Mike Bullen's first draft of series 6 featured Rachel's ghost
When the series returned in 2016 after a 13-year hiatus, Bullen had toyed with the idea of including Helen Baxendale's character in some way and even went as far as including a scene in the first draft which featured Rachel appearing to Adam as an apparition, but after being sent a copy of the script Baxendale declined to take part, forcing Bullen to abandon the idea.
Jacey Sallés was originally set to appear in just two episodes
Known for her role as Ramona Ramirez in the show, Sallés' character was initially only written in to two episodes as the Spanish nanny hired to look after Pete and Jenny's child, since Bullen was of the opinion that the couple would be likely to change their nanny several times. However, the character proved popular and Bullen decided to expand her part, which led to Ramona continuing to appear right up to the show's recent seventh series.
The Royle Family's Ricky Tomlinson made a cameo in one episode
Cold Feet has featured a few interesting cameos over the years, including ones by the likes of Homeland's David Harewood and Dragon's Den investor Peter Jones, who appears as himself in a series 7 episode, but Ricky Tomlinson also put in a cameo appearance in the show's early days, appearing as a taxi driver in a single episode of series 2 in 1999.

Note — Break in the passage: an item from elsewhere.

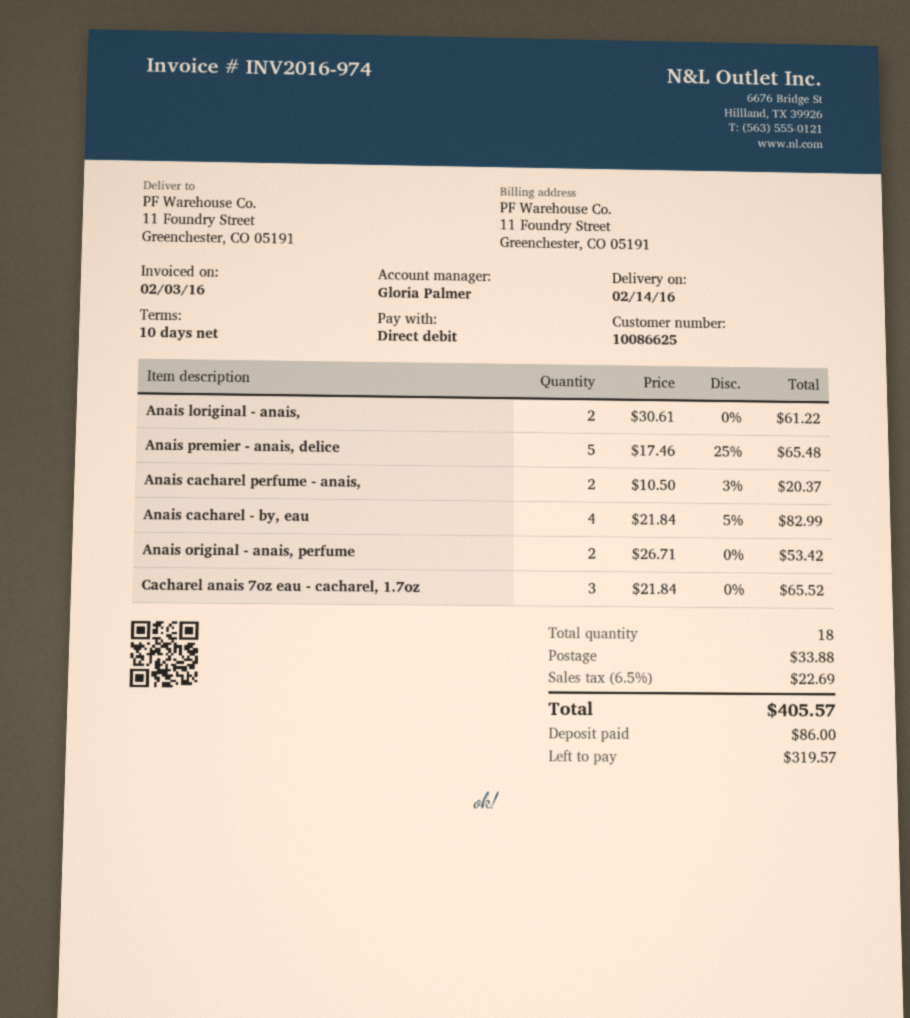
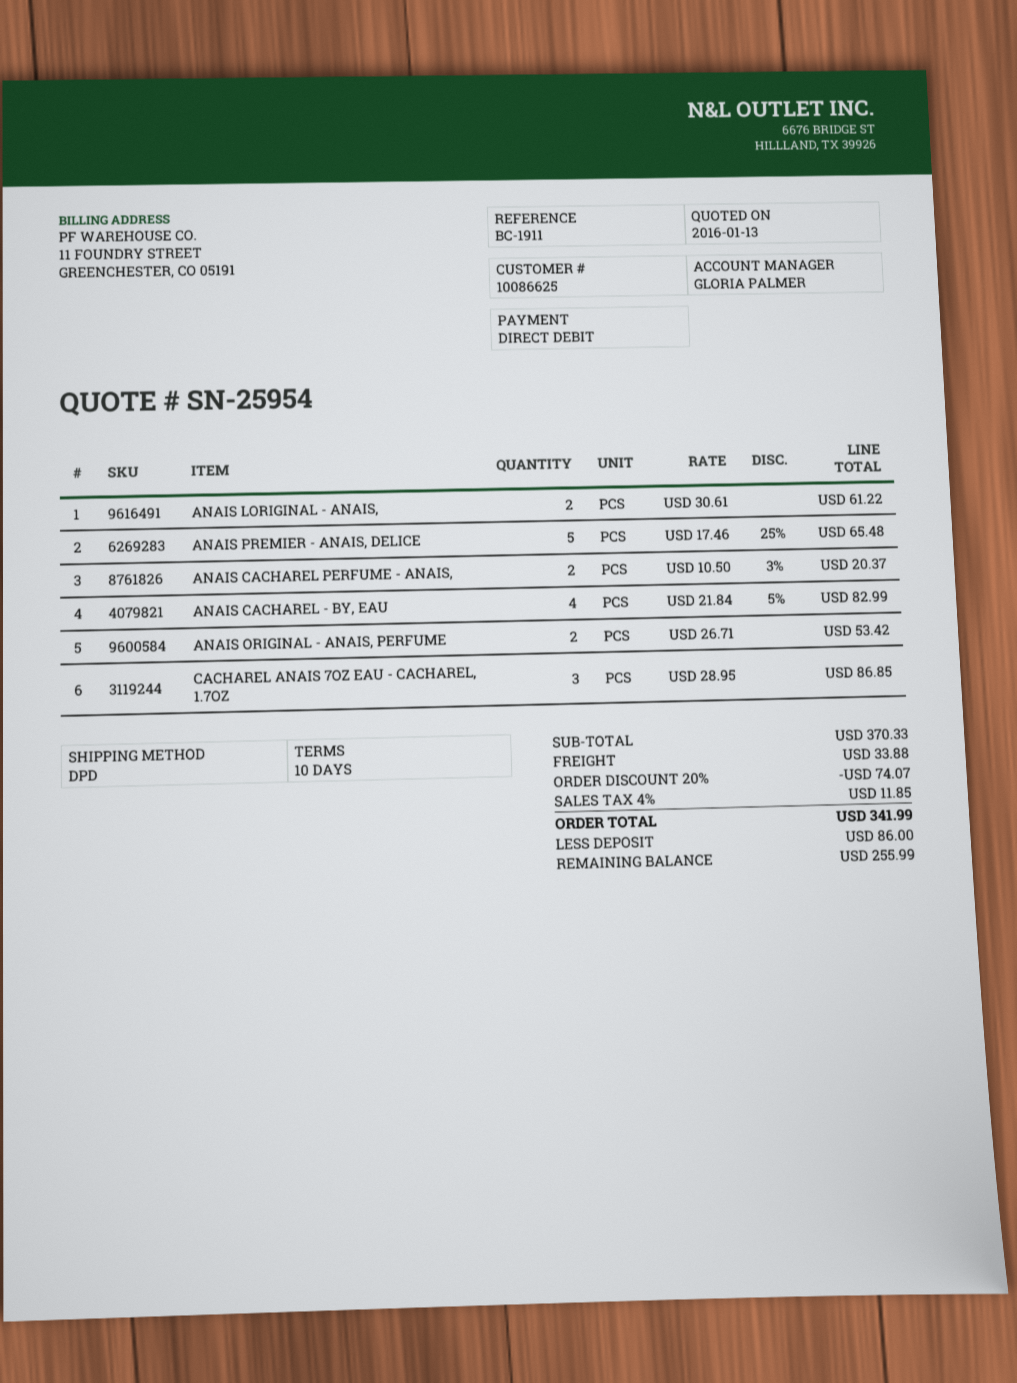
Cacharel anais 7oz eau - cacharel, 1.7oz: 3 x 21.84 = 65.52 -> 3 x 28.95 = 86.85
discount: none -> 20% = 74.07
tax: 6.5% = 22.69 -> 4% = 11.85
total: 405.57 -> 341.99
balance: 319.57 -> 255.99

Bullen based James Nesbitt's character Adam on his own life
All the characters in the show were in some way based on Mile Bullen's own experiences, but that's particularly true of Adam, who Bullen modelled on the way he saw himself in his twenties. One notable exception was the storyline in which Adam is diagnosed with testicular cancer, which he based on a similar situation that had happened to Andy Harries, then head of Granada Television and the man who commissioned the series in the first place.
The show has had some impressive directors over the years
Any long-running TV show employs numerous directors, but there are a couple in particular who spent their formative years working on the show before going on to bigger things. One of these was Pete Travis, who directed 2012's 2000 AD adaptation Dredd and won a BAFTA for his TV movie Omagh, while another was Tom Hooper, the Oscar-winning director behind films such as The King's Speech, Les Misérables and The Danish Girl.